图2。吉布森组装反应效率和准确性对反应时间的依赖性。(a)与吉布森组装反应混合物转化的大肠杆菌菌落形成的比较。数据代表具有标准偏差的平均CFU计数(n = 9)。(b)RCA反应使用吉布森组装克隆产物作为模板产生。使用Quant-IT PICOGREEN DSDNA测定试剂盒对反应产量进行定量。数据表示标准偏差(n = 3)的平均值。(c)使用插入片段侧面的载体特异性引物对大肠杆菌转化体进行群落PCR筛选。用SYBR安全染料将等量的PCR产物加载在1%的E-E-Gel琼脂糖凝胶上。m:e-gel 1 kb Plus Express DNA梯子用作分子大小标准,NC:由无插入的矢量组成的负对照,NTC:非板块对照。
图3。MGCL₂,KCL和TMAC对在60°C的延长温度下在靶标的90%放大的影响。使用Platinum II TAQ热启动DNA聚合酶在Proflex PCR系统上从金黄色葡萄球菌中扩增了富含的目标序列。每个20 µL反应包含10 ng的金黄色葡萄球菌和其他(a)1、1.5、2或2.5 mmmgcl₂,(b)30、50、70或90 mm kcl或(c)50、70、70、90、90、90、90或110 mm tmac。热循环条件:94°C时2分钟;在94°C,最佳退火温度下15秒的15秒循环(表4),在60°C下为30秒/kb。PCR产品以2%E-Gel 48含Sybr安全染色的琼脂糖凝胶运行。车道M:E-GEL 1 KB Plus Express DNA梯子。
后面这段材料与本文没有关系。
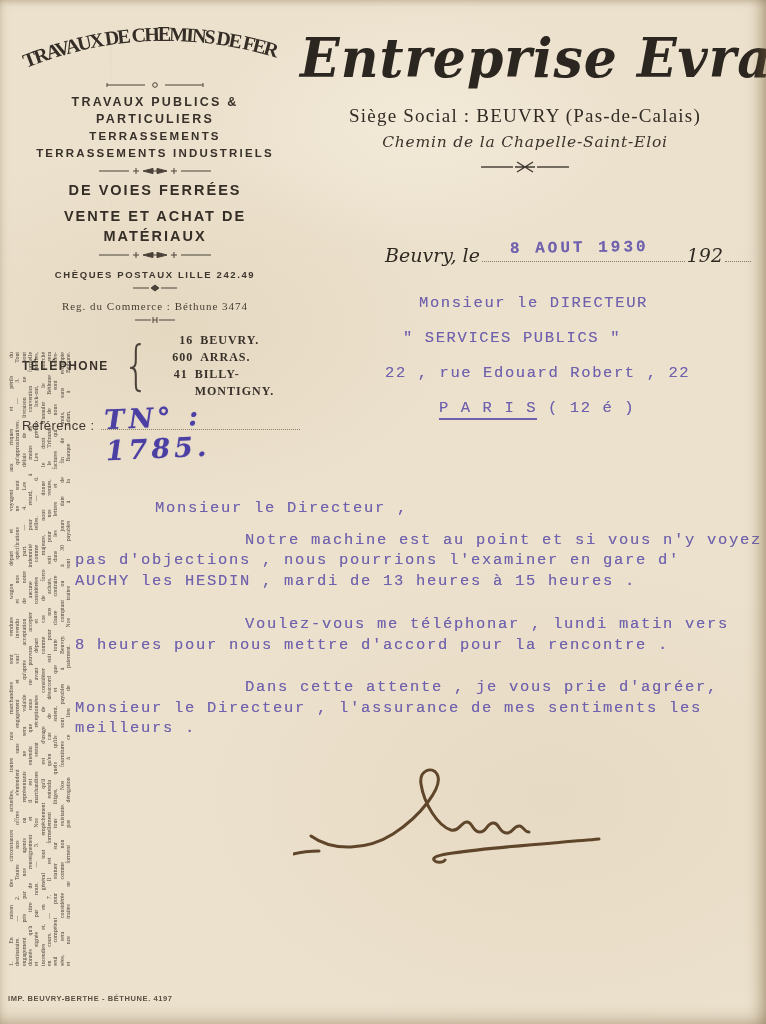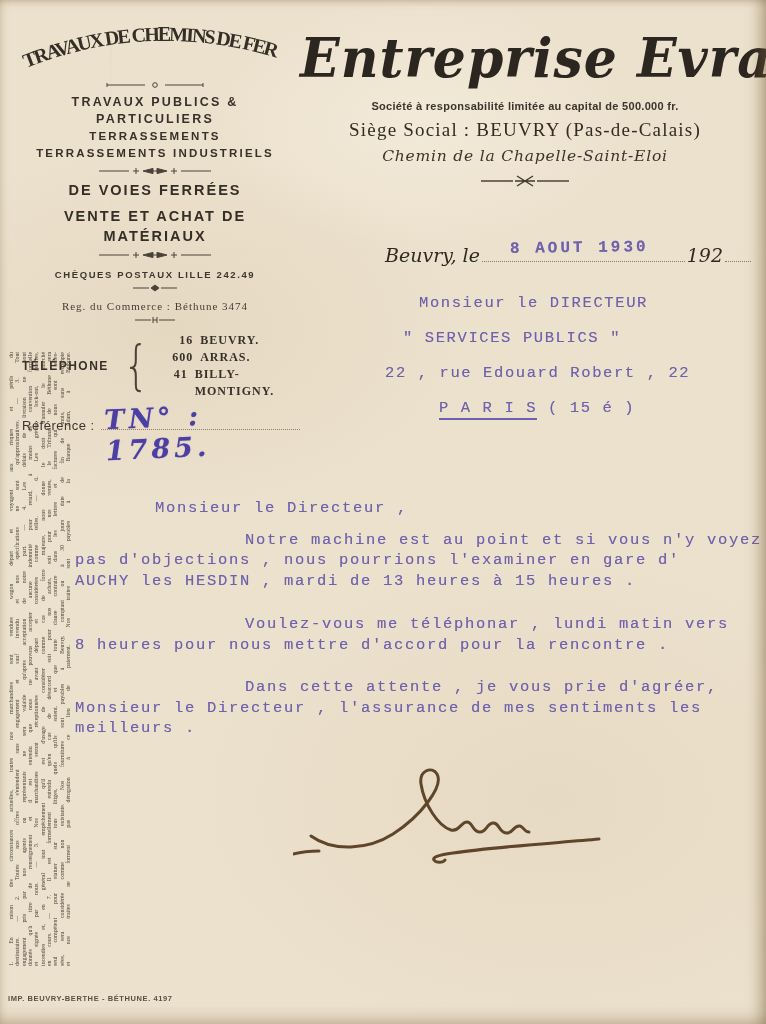"Société à responsabilité limitée au" div.legal { html: <div>Société à responsabilité limitée au capital de 500.000 fr.</div> -> none }
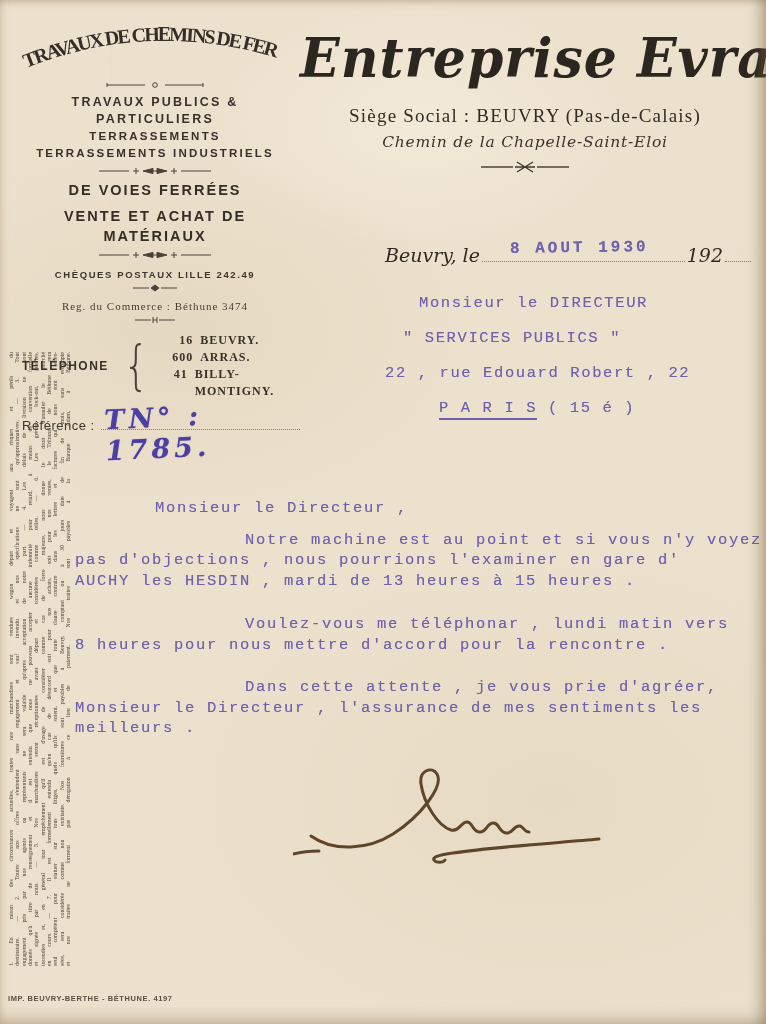"( 15 é )" span { text: 15 -> 12 }
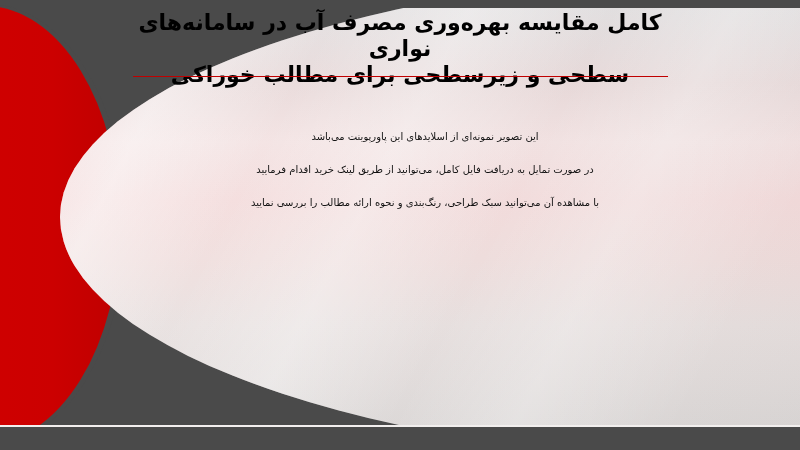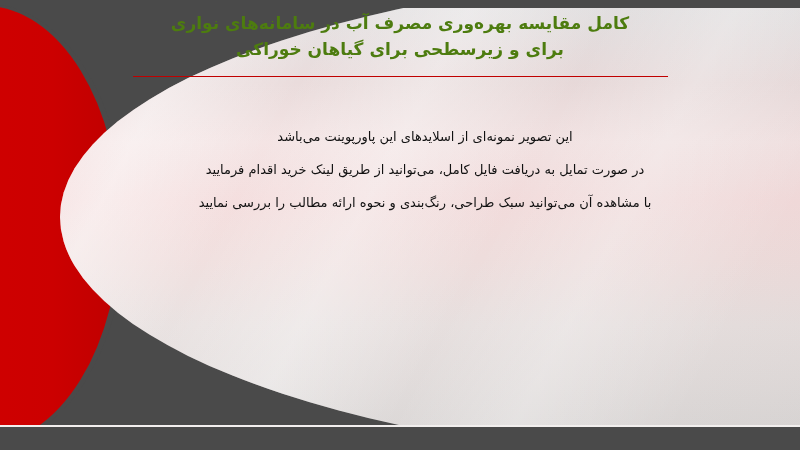"کامل مقایسه بهره‌وری مصرف آب" .title-line { color: #4d7c0f -> #000000; font-size: 17px -> 22px }
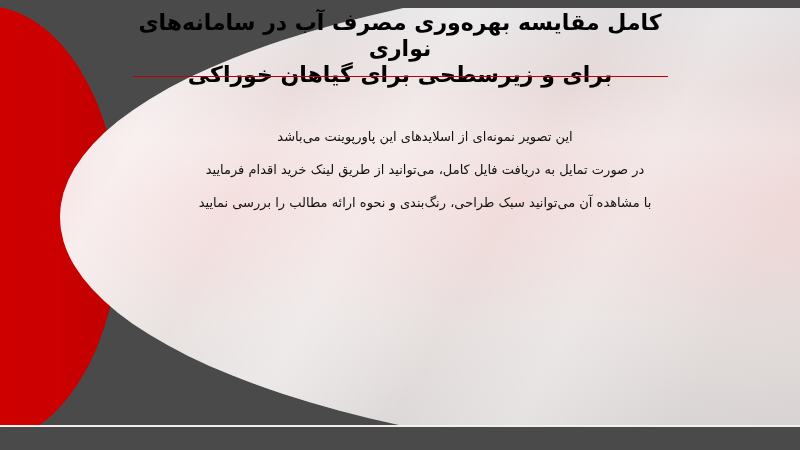"برای و زیرسطحی برای گیاهان" span.title-line { text: برای و زیرسطحی برای گیاهان -> سطحی و زیرسطحی برای مطالب }
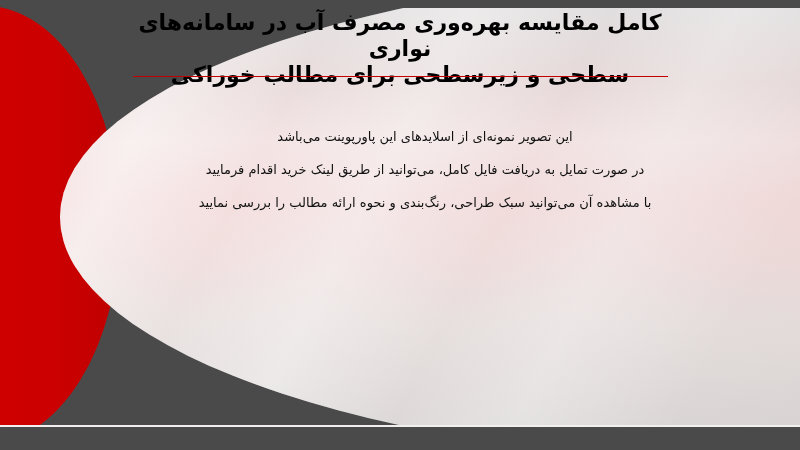"این تصویر نمونه‌ای از اسلایدهای" .body-line { font-size: 13px -> 10px }
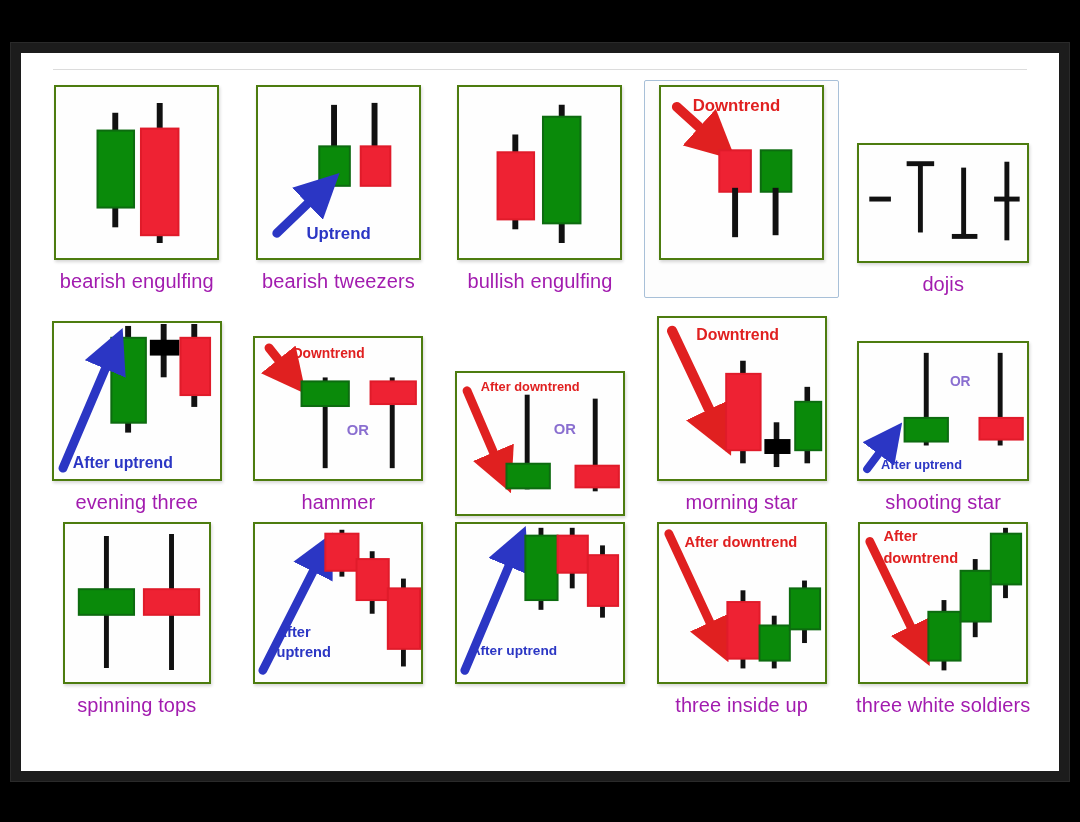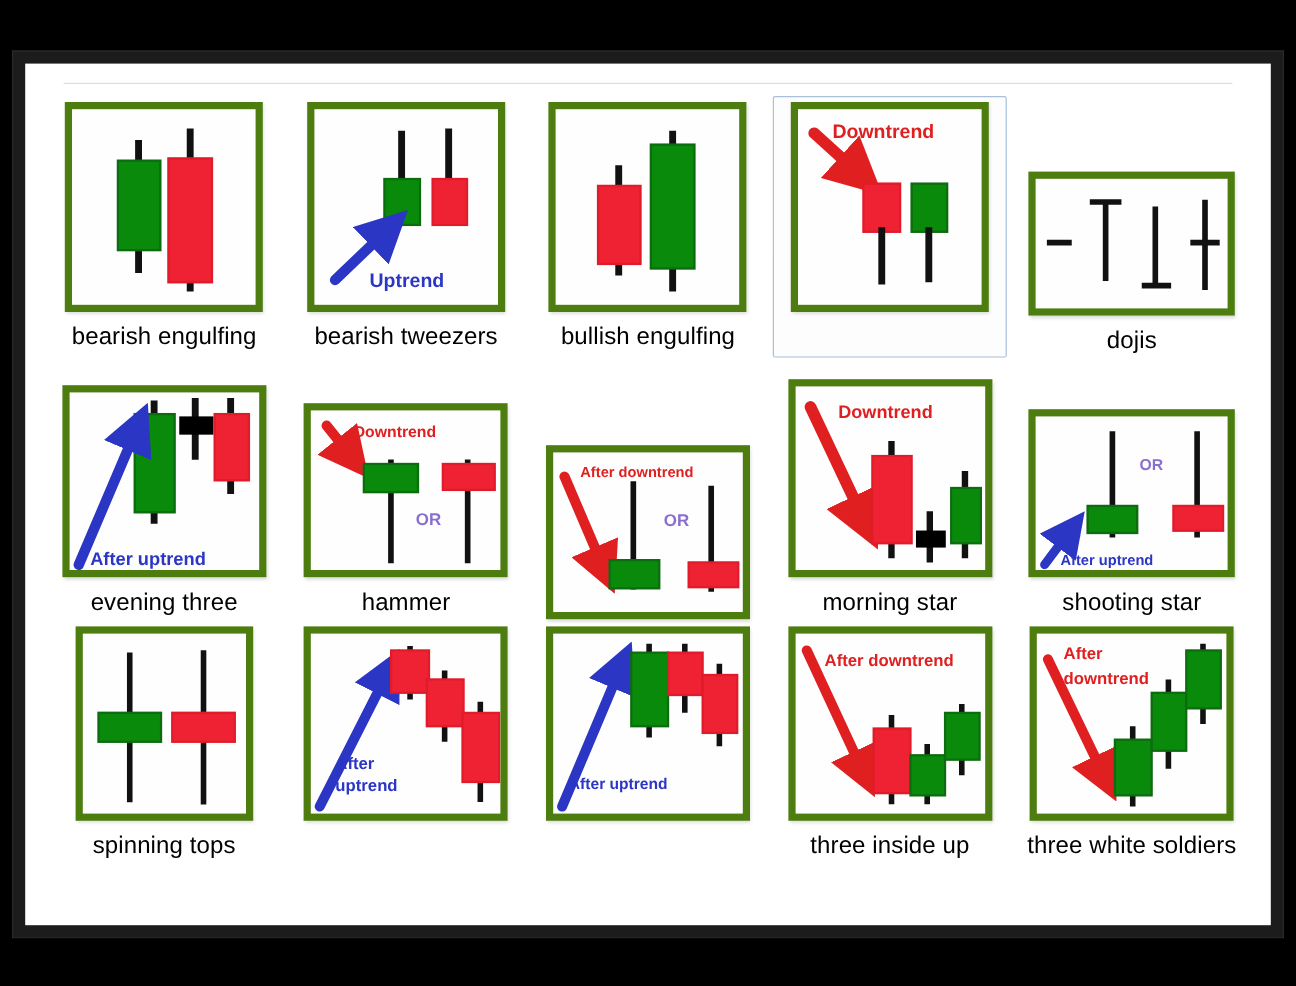"Downtrend" .thumb { align-items: flex-start -> center; border: 6px solid #4d7c0f -> 2px solid #4d7c0f }
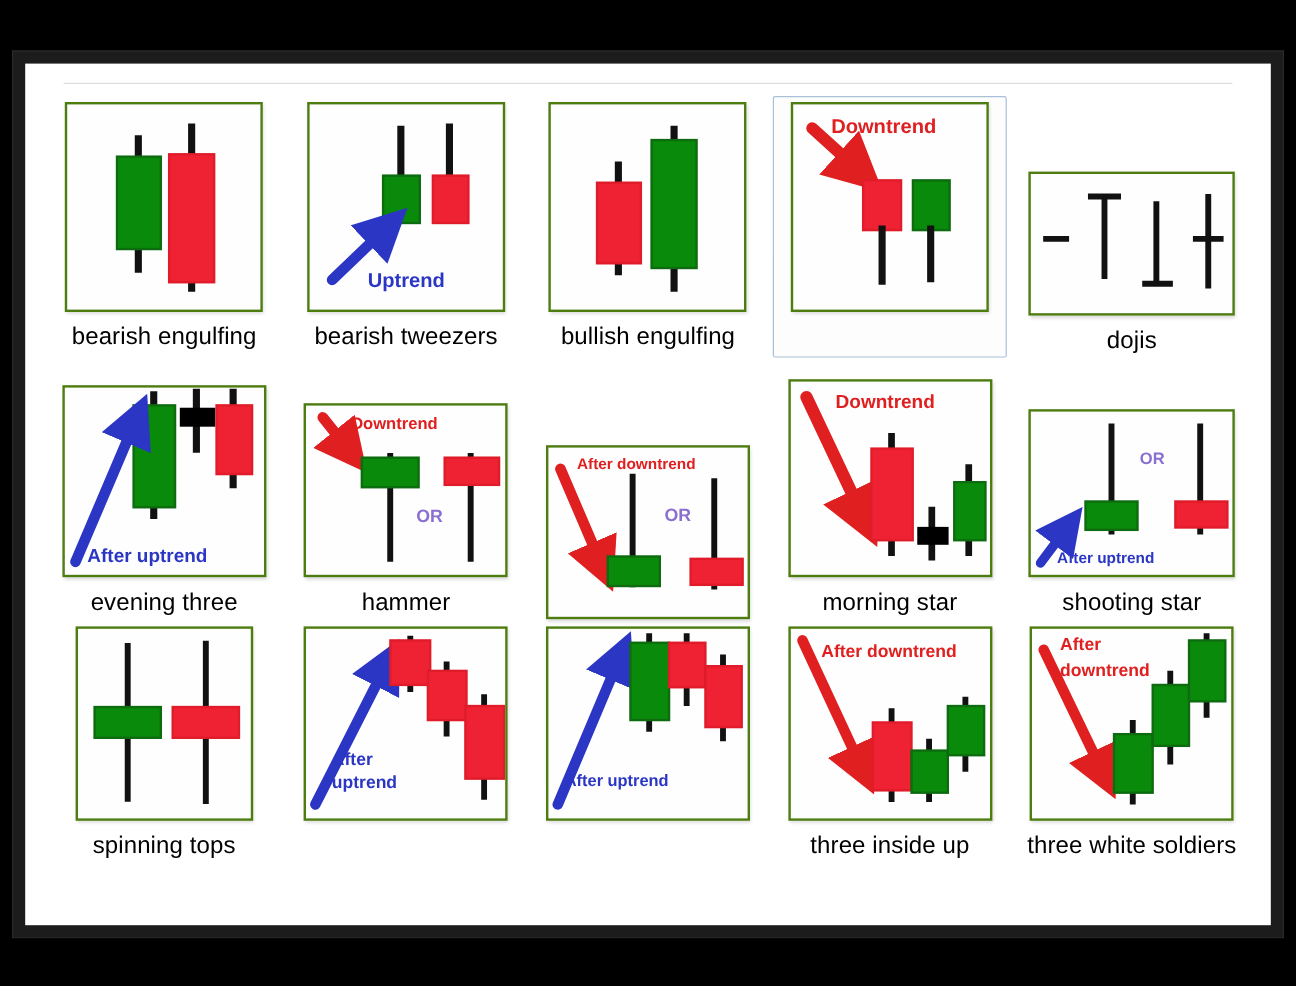"bearish engulfing" .caption { color: #000000 -> #a21caf }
50 毫升毛细血管血样(n = 295)在现场保存在液氮中,随后储存在 -20°C 下,用于在自动化 QIASymphony 平台(Qiagen)上使用 QIAsymphony DNA Investigator 试剂盒(德国希尔登 Qiagen)提取寄生虫 DNA。最终 DNA 洗脱体积为 100 µL。使用基于 SYBR Green 的属特异性定量 PCR 进行疟疾分子筛查。引物对(PCBF,5'-ATG CTT TAT TAT GGA TTG GAT GTC-3' 和 PCBR,5'-CAG ACC GTA AGG TTA TAA TTA TGT-3')靶向人类感染疟原虫的细胞色素b(cytb)基因的保守序列(21),检测阈值为每微升 0.2 个扩增子拷贝(相当于每毫升约 4 个疟原虫,假设每个单核血液阶段疟原虫平均有 50 个线粒体基因组拷贝)。20 微升反应体系含有 5 微升 DNA 溶液、7.5 微升
Reagent/Material Vendor Stock Number Molecular grade H20 Sigma-Aldrich W4502 * GoTaq® G2 Colorless Master Mix Promega M7833 DNeasy® Tissue Kit Qiagen 69506 Agarose Sigma-Aldrich A9414 1kb+ DNA ladder Life Technologies 10787-018 SYBR SAFE DNA stain Life Technologies S33102 100% ETOH Gold Shield Chemicals DSP-CA-151 *GOTAQ®G2无色主混合混合物是一种预混合的现成溶液,其中含有GOTAQ®G2DNA聚合酶,DNTP,MGCL2和反应缓冲液,可在最佳浓度下以PCR有效地放大DNA模板。GOTAQ®G2DNA聚合酶表现出5´→3´外切核酸酶活性。gotaq®G2无色主混合物,2x:GoTaq®G2DNA聚合酶在2x无色GOTAQ®G2反应缓冲液(pH 8.5),400μMDATP,400μMDGTP,400μMDCTP,400μMDCTP,400μMDTTP和3MM DTTP和3MM MGCL2中提供。